The USGA is responsible to write, review and change the Rule of Golf. The job of the rules officials  and the players is to enforce the rules. I believe it's the responsibility of the LPGA and PGA to make the rules about the use of video replay and viewer input (or interference as many are calling it).

I understand that the LPGA Rules officials were following the rules set by the USGA. But experience should tell us that information from television viewers is unfair and not good for the game. Think back to Anna Nordqvist who was informed of a penalty for barely touching the sand in a fairway bunker during the second hole of a three hole playoff in the 2016 US Women's Open. Only a slow motion replay of the swing could have revealed the infraction. The unfair part of this story was that Anna was informed of the penalty after her third shot on the final playoff hole. Her opponent and eventually winner, Brittany Lang was informed before her third shot. This information changed Brittany's game plan - she could now play it safe. "It certainly changed her game plan," Nordqvist said. "But, you know, hopefully we can all learn from it and hopefully we can all get better.
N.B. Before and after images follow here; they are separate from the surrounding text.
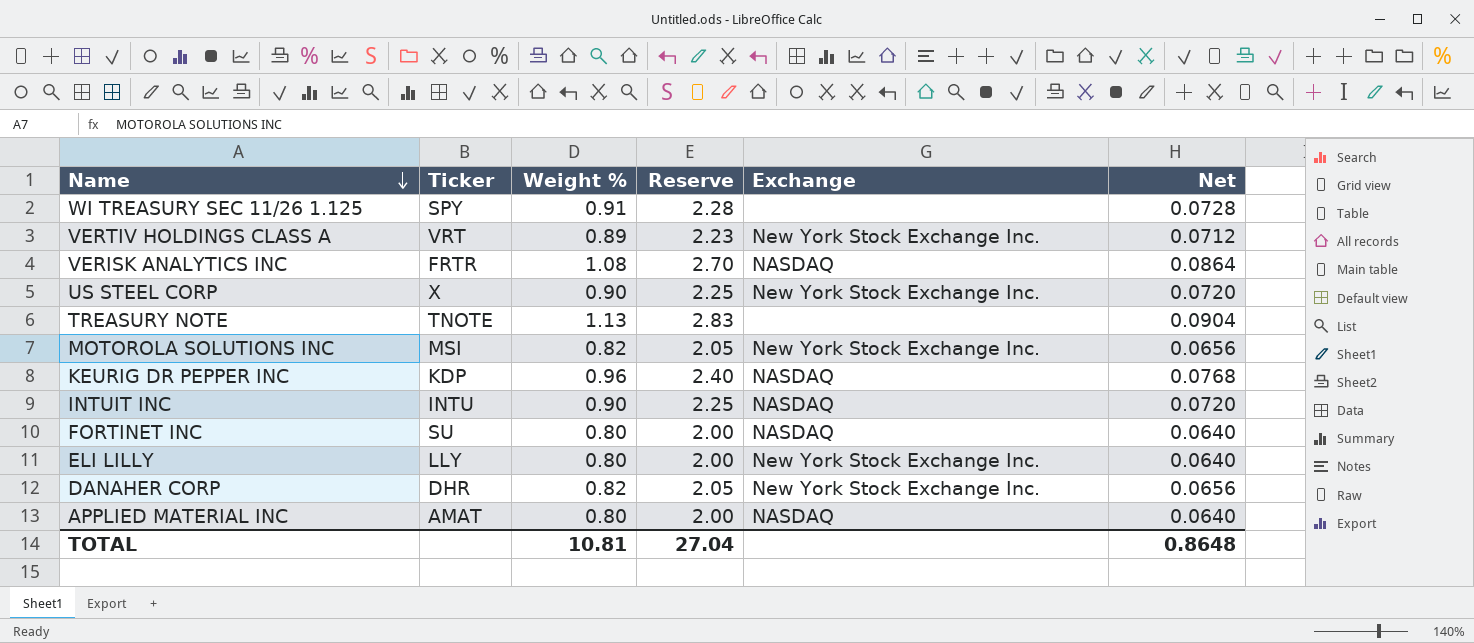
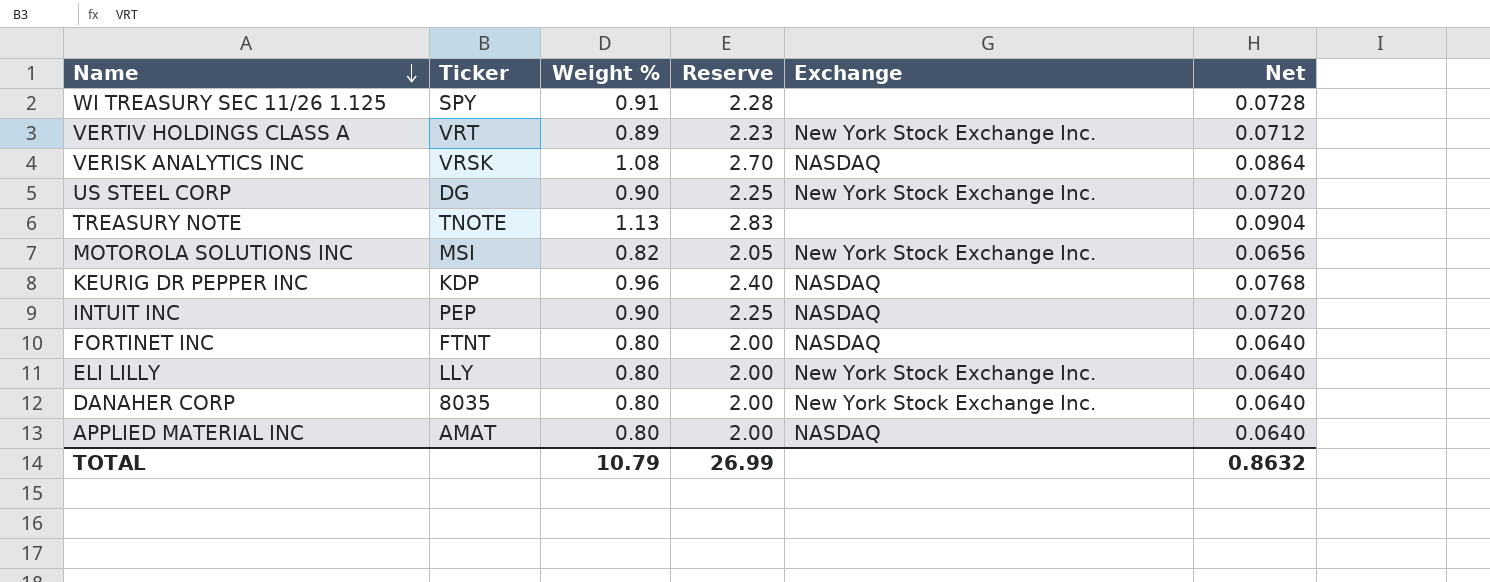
VERISK ANALYTICS INC | Ticker: FRTR -> VRSK
US STEEL CORP | Ticker: X -> DG
INTUIT INC | Ticker: INTU -> PEP
FORTINET INC | Ticker: SU -> FTNT
DANAHER CORP | Ticker: DHR -> 8035
DANAHER CORP | Weight %: 0.82 -> 0.80
DANAHER CORP | Reserve: 2.05 -> 2.00
DANAHER CORP | Net: 0.0656 -> 0.0640
TOTAL | Weight %: 10.81 -> 10.79
TOTAL | Reserve: 27.04 -> 26.99
TOTAL | Net: 0.8648 -> 0.8632

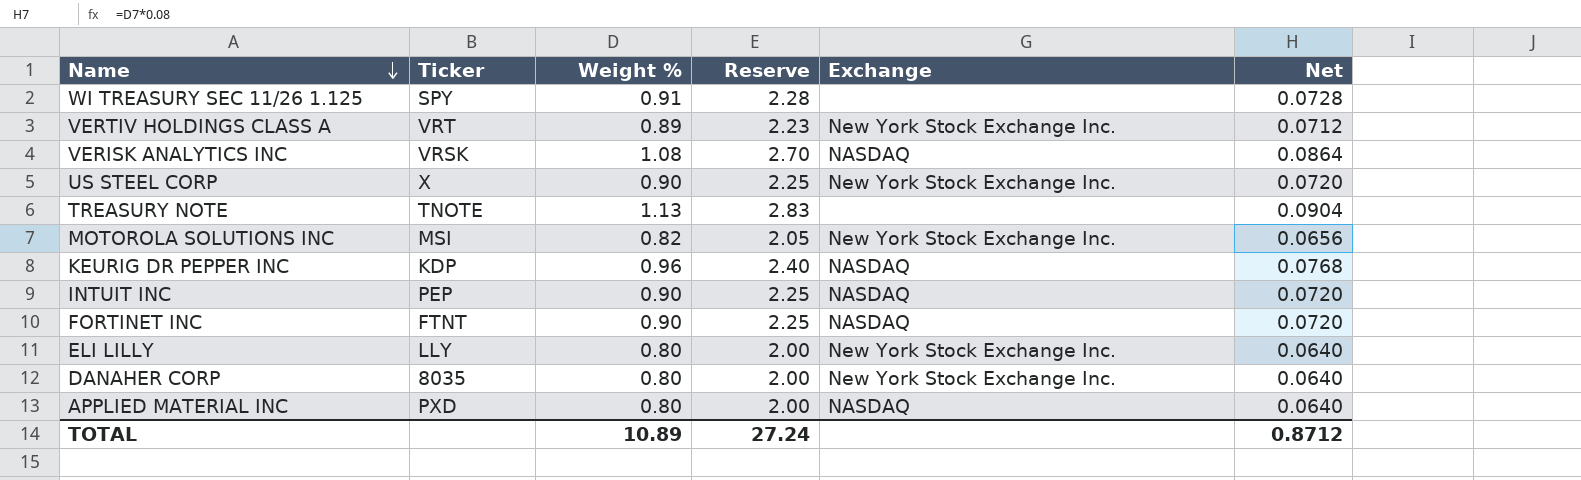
US STEEL CORP | Ticker: DG -> X
FORTINET INC | Weight %: 0.80 -> 0.90
FORTINET INC | Reserve: 2.00 -> 2.25
FORTINET INC | Net: 0.0640 -> 0.0720
APPLIED MATERIAL INC | Ticker: AMAT -> PXD
TOTAL | Weight %: 10.79 -> 10.89
TOTAL | Reserve: 26.99 -> 27.24
TOTAL | Net: 0.8632 -> 0.8712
I'm not sure we learned anything. I'm hopeful the LPGA and PGA can learn from the situation with Lexi! 

I agree with Jane Geddes who commented after the conclusion of the tournament that there should be a "statue of limitations." The 3rd round was virtually "in the books." The tee times for the final round were set and not only underway, but through 12 holes. Professional golfers with a three shot lead play a different game than a golfer one stroke behind on the back nine. If Lexi knew she was behind would she have hit a safe tee shot on hole twelve, which ended up in a three putt? She may have played with a different strategy and tried to hit it close for a birdie.

The emotional and mental strain on Lexi was tremendous. She handled it incredibly well and with total class. Dustin Johnson also had to fight hard through the mental challenge at the 2016 US Open after the delayed penalty was called on him in the final round. He was told on the twelfth tee that he might get a one shot penalty for his ball moving on the fifth green. They wouldn't know until after the round. He played not knowing if he was leading or one shot behind. Fortunately for Dustin, he stayed focused, played great and went on to victory. Again, the timing of the actual call by the rules officials seems unfair.

The golf world is pleading with the LPGA and PGA to set fair standards when it comes to viewer input and timing of penalties assessed. Don't wait until 2019 for the USGA to adopt rules changes. Please, for the good of the game do something now.